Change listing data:
━━━━━━━━━━━━━━━━━━━━━━━━━━━━━━

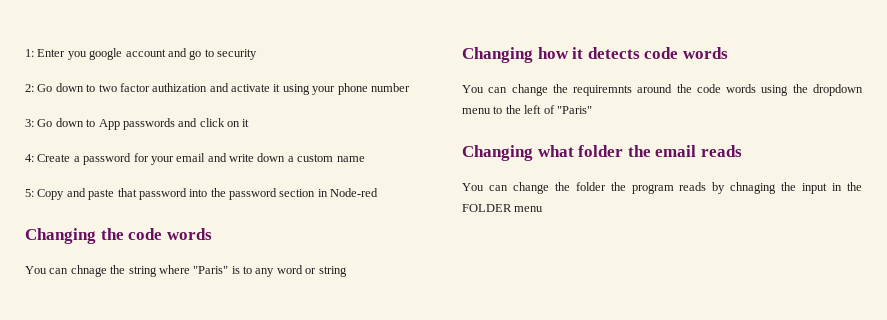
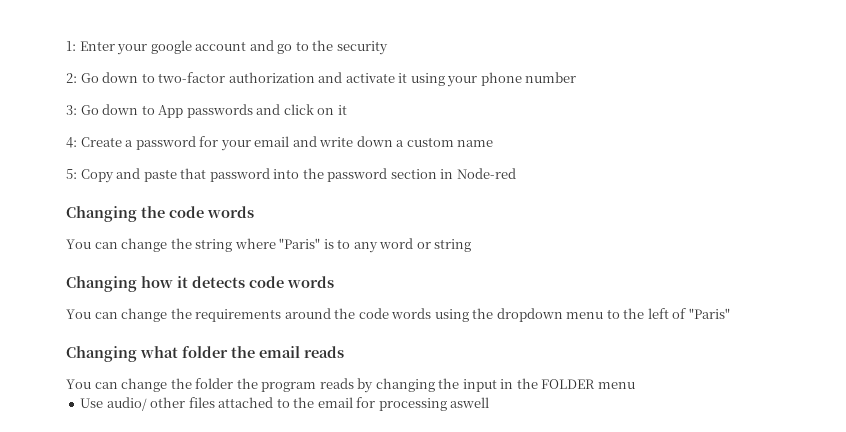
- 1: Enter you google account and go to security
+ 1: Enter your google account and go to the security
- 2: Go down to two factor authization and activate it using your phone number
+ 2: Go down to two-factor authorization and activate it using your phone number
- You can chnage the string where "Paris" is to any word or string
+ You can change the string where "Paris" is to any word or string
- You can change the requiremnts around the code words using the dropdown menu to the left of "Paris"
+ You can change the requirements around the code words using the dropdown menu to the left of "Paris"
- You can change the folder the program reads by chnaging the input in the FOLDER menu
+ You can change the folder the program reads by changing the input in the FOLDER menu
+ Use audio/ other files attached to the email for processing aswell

━━━━━━━━━━━━━━━━━━━━━━━━━━━━━━

Extract exactly and only the lines above from the line containing "change the string" through the line containing "change the requirements", both end lines included.

Output of the exercise:
+ You can change the string where "Paris" is to any word or string
- You can change the requiremnts around the code words using the dropdown menu to the left of "Paris"
+ You can change the requirements around the code words using the dropdown menu to the left of "Paris"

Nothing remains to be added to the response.